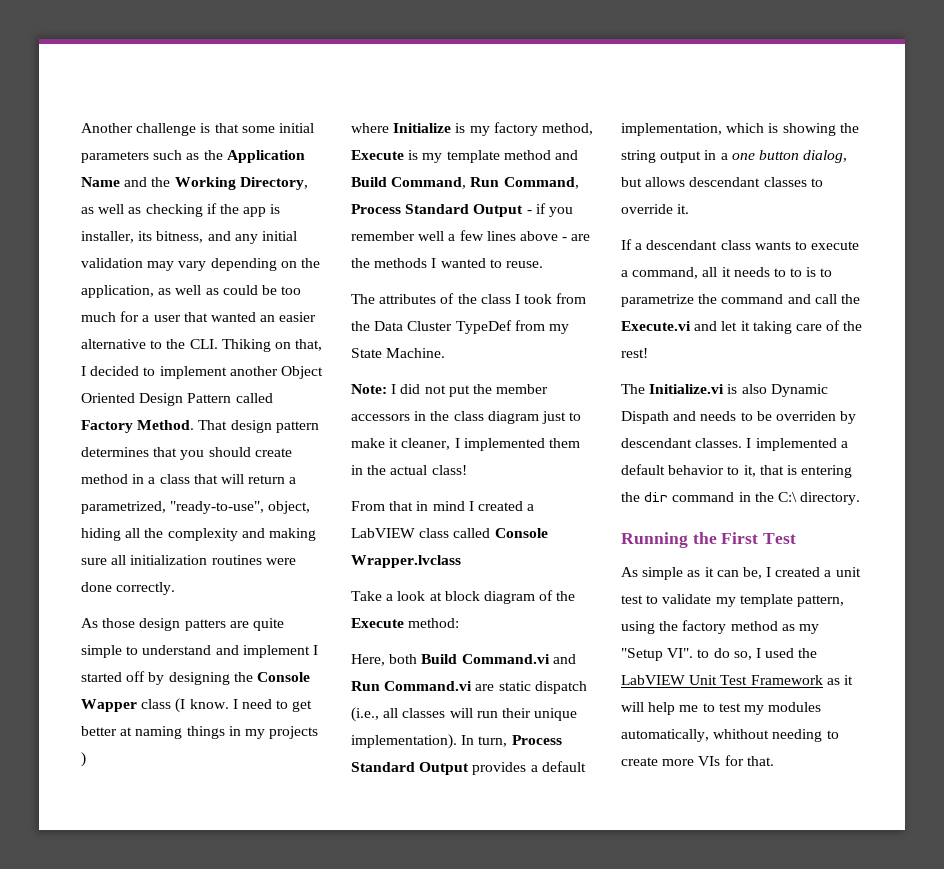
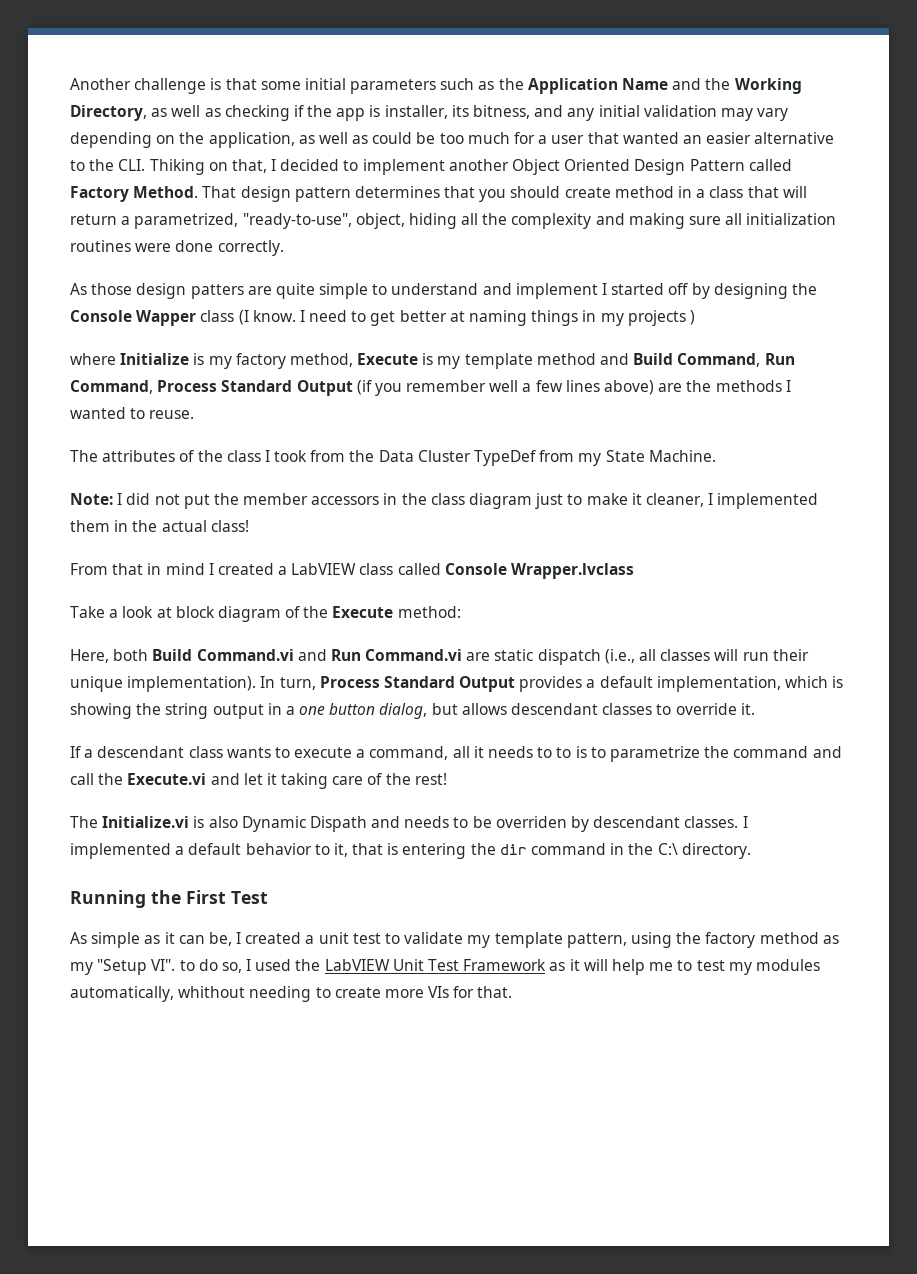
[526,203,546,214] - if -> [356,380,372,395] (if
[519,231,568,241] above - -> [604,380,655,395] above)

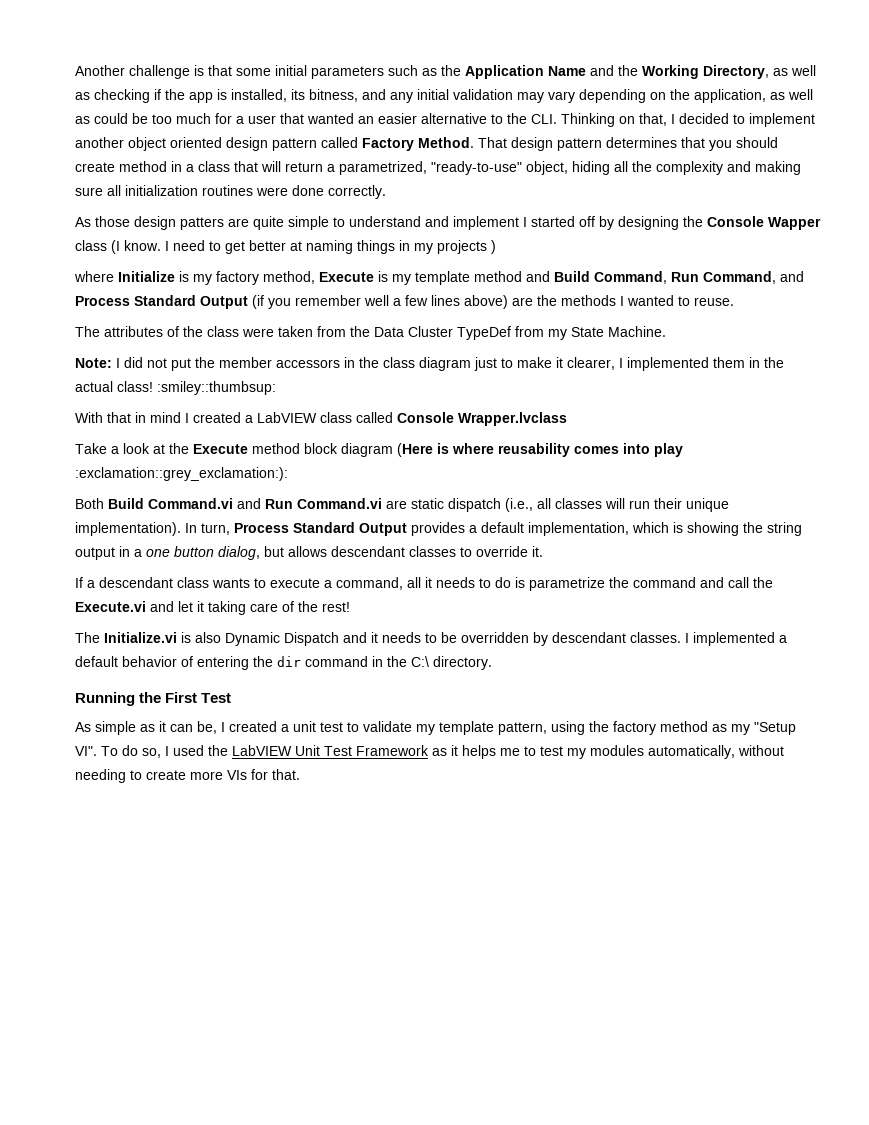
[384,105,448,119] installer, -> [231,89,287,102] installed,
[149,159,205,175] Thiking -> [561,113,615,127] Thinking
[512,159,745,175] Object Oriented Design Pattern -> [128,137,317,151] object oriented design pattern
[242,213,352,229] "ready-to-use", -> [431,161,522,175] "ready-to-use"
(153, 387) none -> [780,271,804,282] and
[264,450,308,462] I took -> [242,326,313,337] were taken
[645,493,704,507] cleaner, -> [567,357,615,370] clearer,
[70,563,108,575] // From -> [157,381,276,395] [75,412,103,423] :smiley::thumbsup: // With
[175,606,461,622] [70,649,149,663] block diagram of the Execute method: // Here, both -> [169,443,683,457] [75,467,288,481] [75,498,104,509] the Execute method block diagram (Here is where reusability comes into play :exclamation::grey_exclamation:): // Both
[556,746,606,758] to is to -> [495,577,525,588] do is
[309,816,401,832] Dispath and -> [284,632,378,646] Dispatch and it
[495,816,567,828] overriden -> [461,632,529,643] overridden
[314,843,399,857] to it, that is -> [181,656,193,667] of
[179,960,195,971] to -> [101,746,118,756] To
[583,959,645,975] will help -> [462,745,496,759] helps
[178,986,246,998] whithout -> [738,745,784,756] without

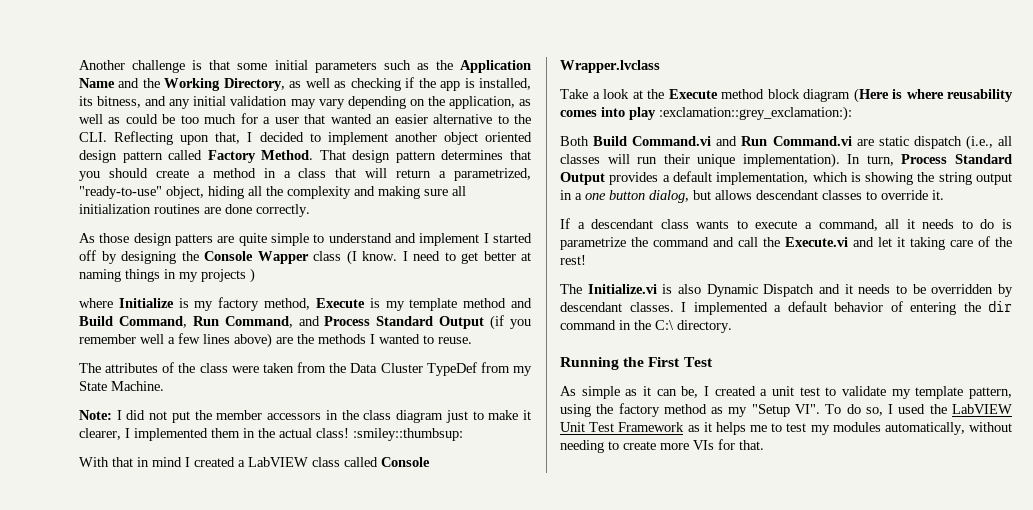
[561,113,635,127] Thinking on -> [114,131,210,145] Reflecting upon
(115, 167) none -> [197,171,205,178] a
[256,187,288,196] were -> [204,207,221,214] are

...

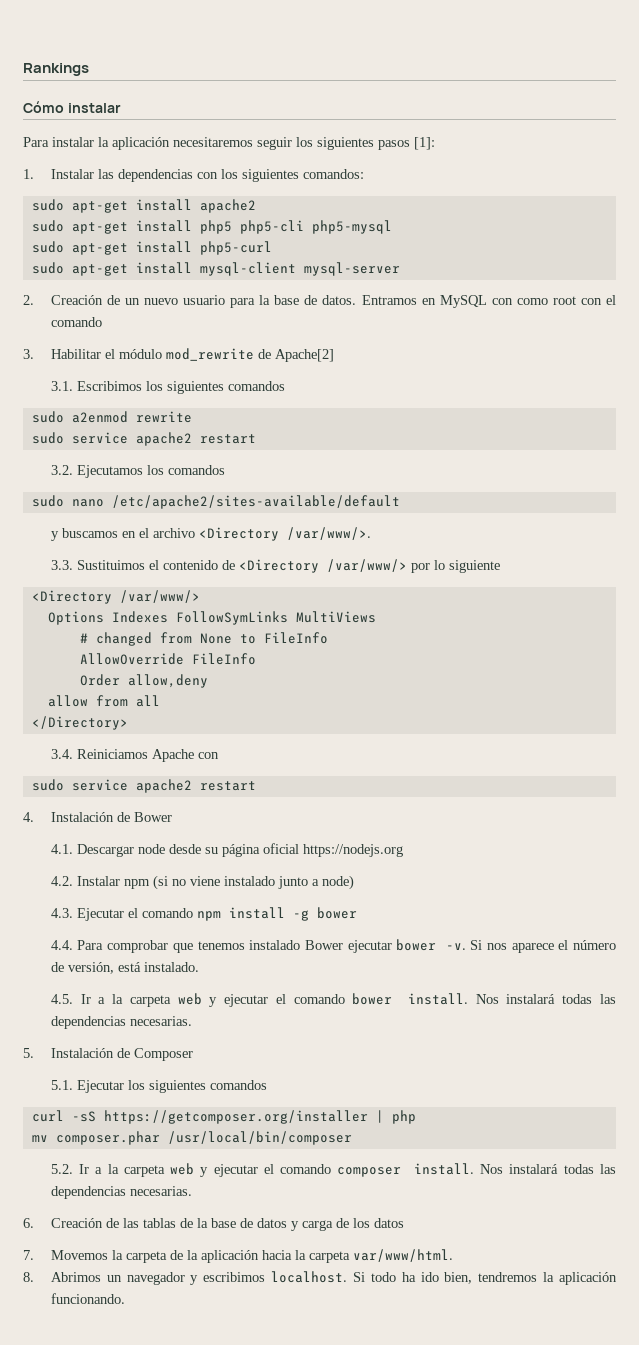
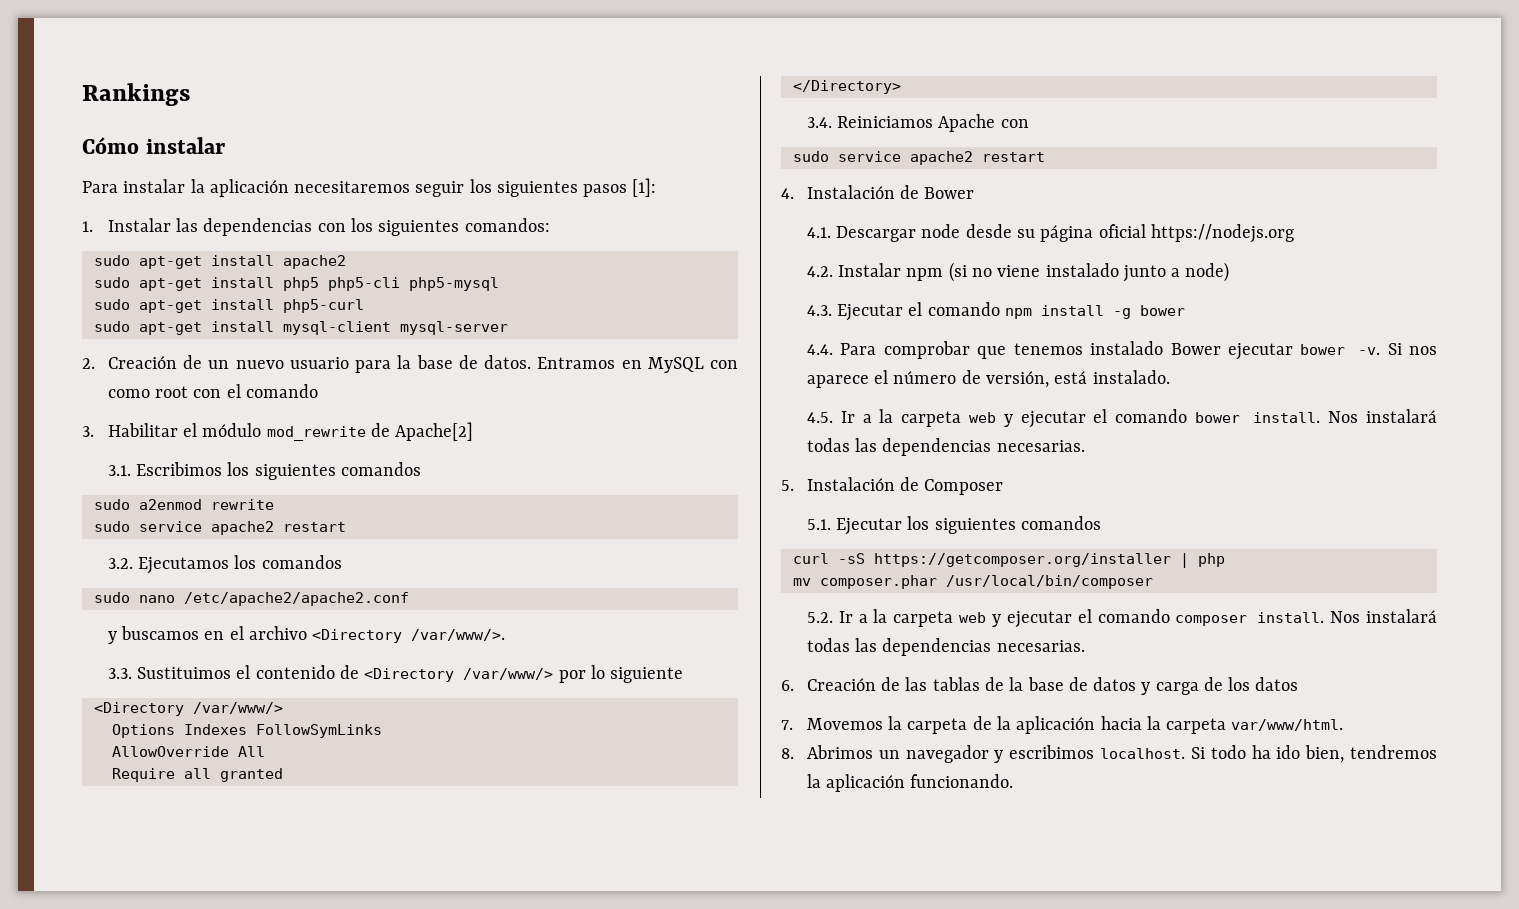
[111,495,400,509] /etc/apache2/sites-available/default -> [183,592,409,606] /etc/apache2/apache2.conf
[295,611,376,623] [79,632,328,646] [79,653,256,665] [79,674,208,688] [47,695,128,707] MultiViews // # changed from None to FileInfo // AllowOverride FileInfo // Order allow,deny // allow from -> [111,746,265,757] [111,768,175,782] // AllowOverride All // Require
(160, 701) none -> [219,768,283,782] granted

* * *

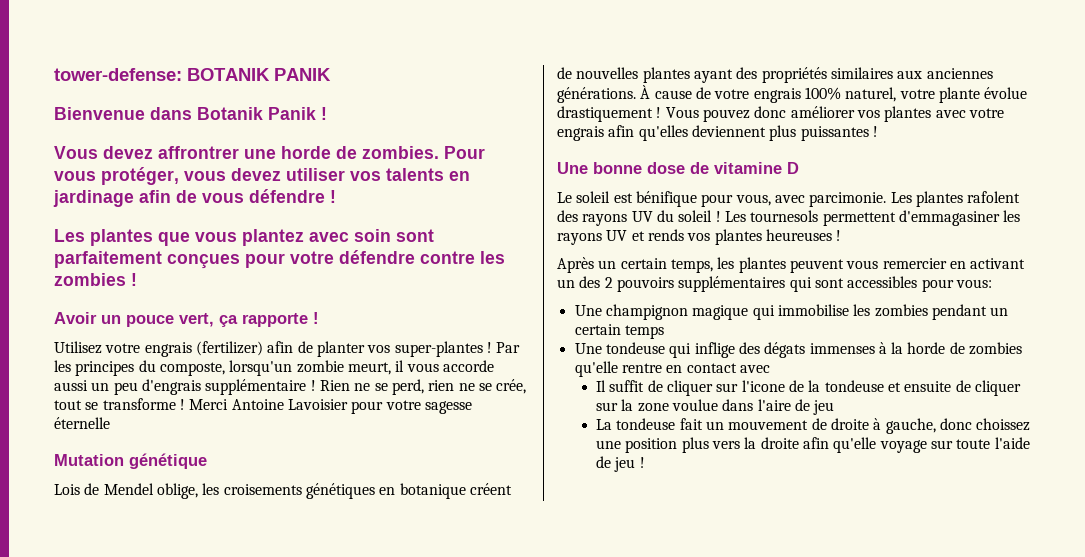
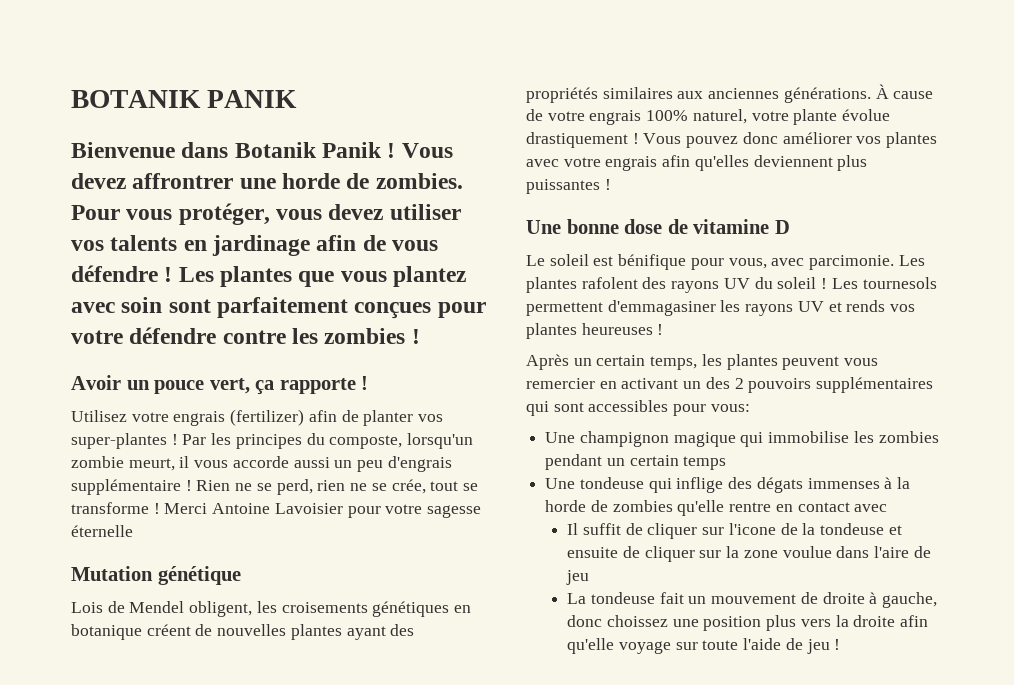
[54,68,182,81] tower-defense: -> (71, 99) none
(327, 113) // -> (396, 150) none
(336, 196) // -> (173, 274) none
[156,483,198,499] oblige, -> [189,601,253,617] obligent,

DESCRIPTION OF THE TASK: Pictures aside, print exactly the lines above starting with the one containing "[526,203,546,214] - if" and going on through the one containing "[256,187,288,196] were ->".

EXERCISE RESULT:
[526,203,546,214] - if -> [356,380,372,395] (if
[519,231,568,241] above - -> [604,380,655,395] above)

[384,105,448,119] installer, -> [231,89,287,102] installed,
[149,159,205,175] Thiking -> [561,113,615,127] Thinking
[512,159,745,175] Object Oriented Design Pattern -> [128,137,317,151] object oriented design pattern
[242,213,352,229] "ready-to-use", -> [431,161,522,175] "ready-to-use"
(153, 387) none -> [780,271,804,282] and
[264,450,308,462] I took -> [242,326,313,337] were taken
[645,493,704,507] cleaner, -> [567,357,615,370] clearer,
[70,563,108,575] // From -> [157,381,276,395] [75,412,103,423] :smiley::thumbsup: // With
[175,606,461,622] [70,649,149,663] block diagram of the Execute method: // Here, both -> [169,443,683,457] [75,467,288,481] [75,498,104,509] the Execute method block diagram (Here is where reusability comes into play :exclamation::grey_exclamation:): // Both
[556,746,606,758] to is to -> [495,577,525,588] do is
[309,816,401,832] Dispath and -> [284,632,378,646] Dispatch and it
[495,816,567,828] overriden -> [461,632,529,643] overridden
[314,843,399,857] to it, that is -> [181,656,193,667] of
[179,960,195,971] to -> [101,746,118,756] To
[583,959,645,975] will help -> [462,745,496,759] helps
[178,986,246,998] whithout -> [738,745,784,756] without

[561,113,635,127] Thinking on -> [114,131,210,145] Reflecting upon
(115, 167) none -> [197,171,205,178] a
[256,187,288,196] were -> [204,207,221,214] are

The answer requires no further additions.